What is most troubling from the perspective of an equitable business arrangement between the Lessee and a lay Lessor, is that the market enhancement deduction is 100% of such costs. So, for example, say the Lessee in an effort to market its gas decides to host an all expense paid golf outing to Hawaii for the potential buyers, with such potential buyers also being invited to bring their families or assistants, or offers to sponsor certain potential buyers on an all-expense paid trip to a conference on global energy in Europe, etc. This cost could still be less than if the Lessor agreed to share a cost of production, but just having the language describing these post-production deductions as "any such cost" needs to be a red flag even to those Lessors who have hired an attorney.
This is very creative accounting lease language, and without any type of cap on the calculation of such post-production expenses a Lessor could end up receiving $0 in net revenue as the undefined unrestricted post-production costs include everything that can be thrown into the kitchen sink plus more. Without a cap, the Lessee knows it can be extravagant with the market enhancement budget and as long as the expenditures remain the same or less as what the Lessor is due in royalty payments there will be no cost to the Lessee for such extravagance.
The quoted deduction language would be more ideal from the Lessor's point of view if the "any such cost" language contained a monetary or percentage cap or specifically excluded certain post-production expenses e.g. 'any such costs providing no gifts to potential buyers may exceed $1,000 to each buyer', or 'advertising may only be deducted in proportion to the production royalty percentage received by Lessor'.

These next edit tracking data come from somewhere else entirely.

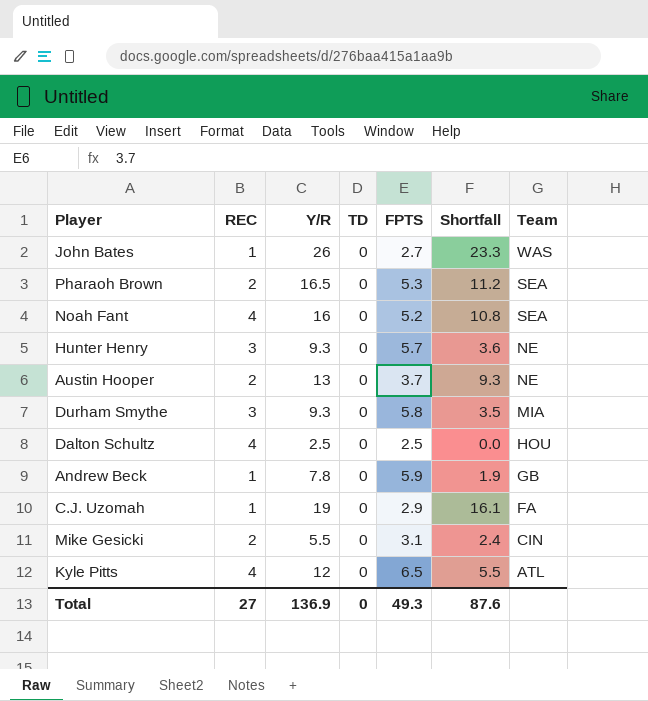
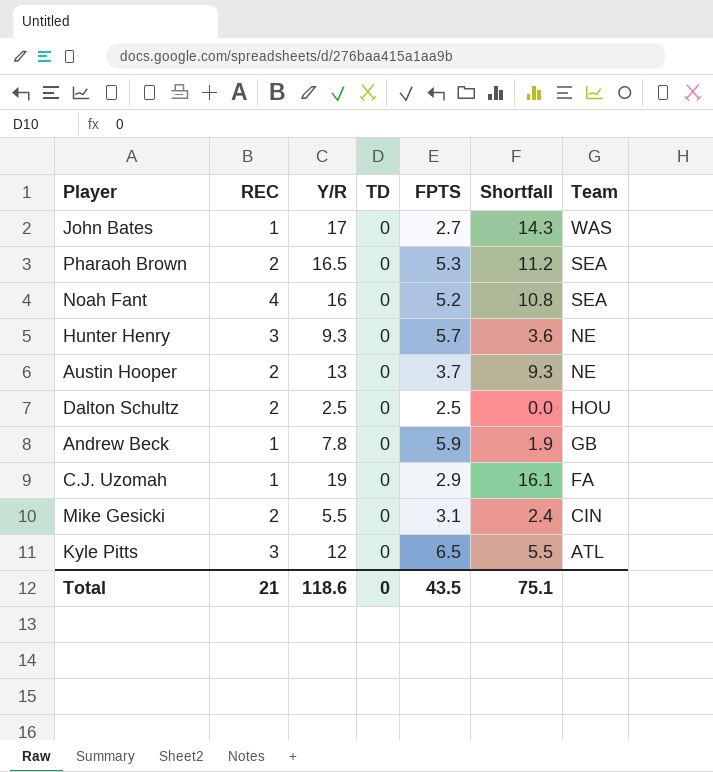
row Durham Smythe: 3 | 9.3 | 0 | 5.8 | 3.5 | MIA -> none
John Bates | Y/R: 26 -> 17
John Bates | Shortfall: 23.3 -> 14.3
Dalton Schultz | REC: 4 -> 2
Kyle Pitts | REC: 4 -> 3
Total | REC: 27 -> 21
Total | Y/R: 136.9 -> 118.6
Total | FPTS: 49.3 -> 43.5
Total | Shortfall: 87.6 -> 75.1

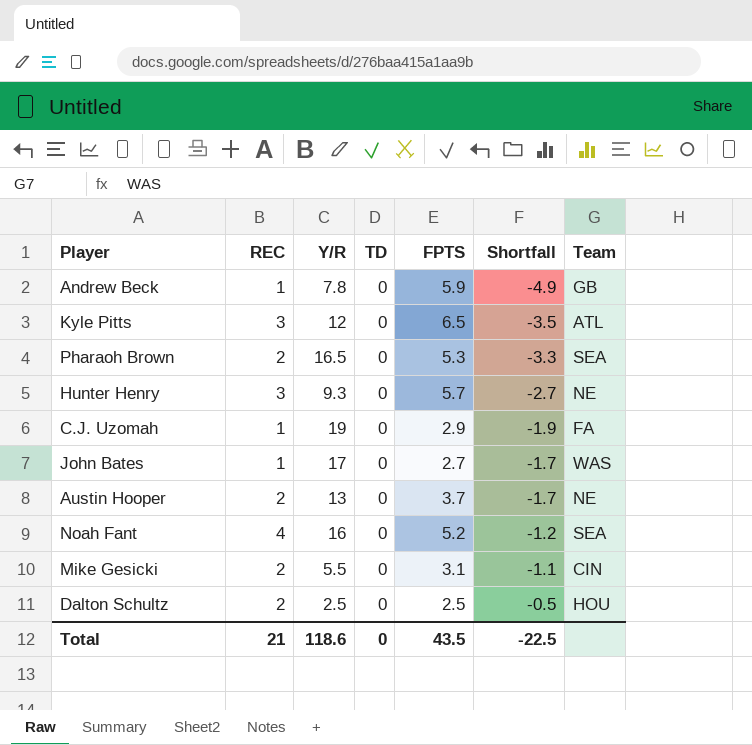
row order: Team descending -> Shortfall ascending
column Shortfall | formula: [Y/R] - [FPTS] -> [REC] - [FPTS]
Total | Shortfall: 75.1 -> -22.5

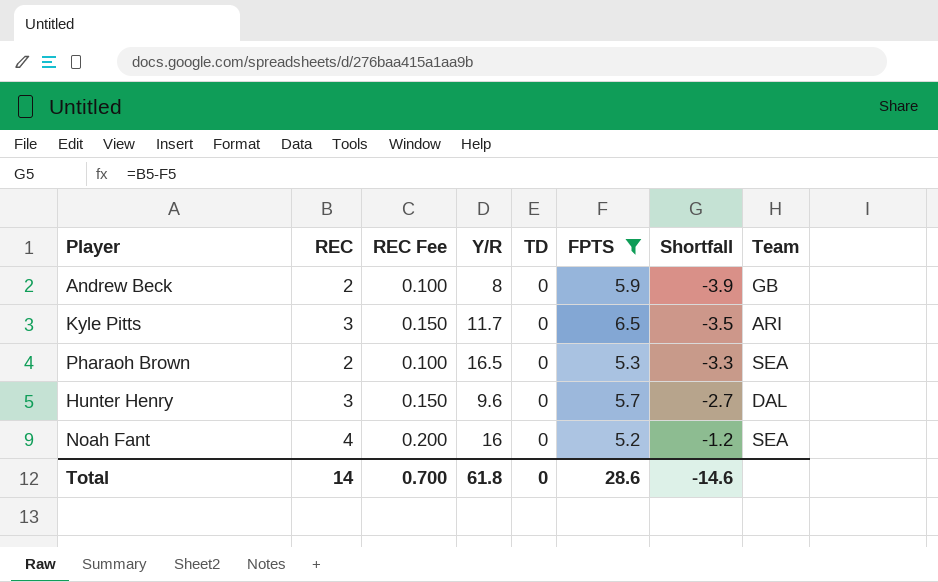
filter: none -> FPTS >= 5.2
column REC Fee | formula: none -> [REC] * 0.05
Andrew Beck | REC: 1 -> 2
Andrew Beck | Y/R: 7.8 -> 8
Andrew Beck | Shortfall: -4.9 -> -3.9
Kyle Pitts | Y/R: 12 -> 11.7
Kyle Pitts | Team: ATL -> ARI
Hunter Henry | Y/R: 9.3 -> 9.6
Hunter Henry | Team: NE -> DAL
Total | REC: 21 -> 14
Total | Y/R: 118.6 -> 61.8
Total | FPTS: 43.5 -> 28.6
Total | Shortfall: -22.5 -> -14.6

Your deductions were $14k+ but with this language they could amount to 100% of your royalty.
And if you're reading the rest of the language and see it says "Lessor shall not receive a price less than Lessee" and say then how could the Lessee absorb 100% of my royalty with post-production enhancement if I am to receive the same price as the Lessee, the language says you will receive the same price, not the same net revenue position.
Blessings.
Let's not forget the new laws on the books that seem to be working hand in hand with the O & G E & P intrusions / trickery.
Another facet / perspective / inquiry pertaining to the forced pooling / unitization laws in Ohio has re-appeared to me and I would like to share it with everyone on these pages.
How is it not an uncompensated seizure (by the State) of the control of privately owned rights to develop ( or to not develop) privately owned natural resources ?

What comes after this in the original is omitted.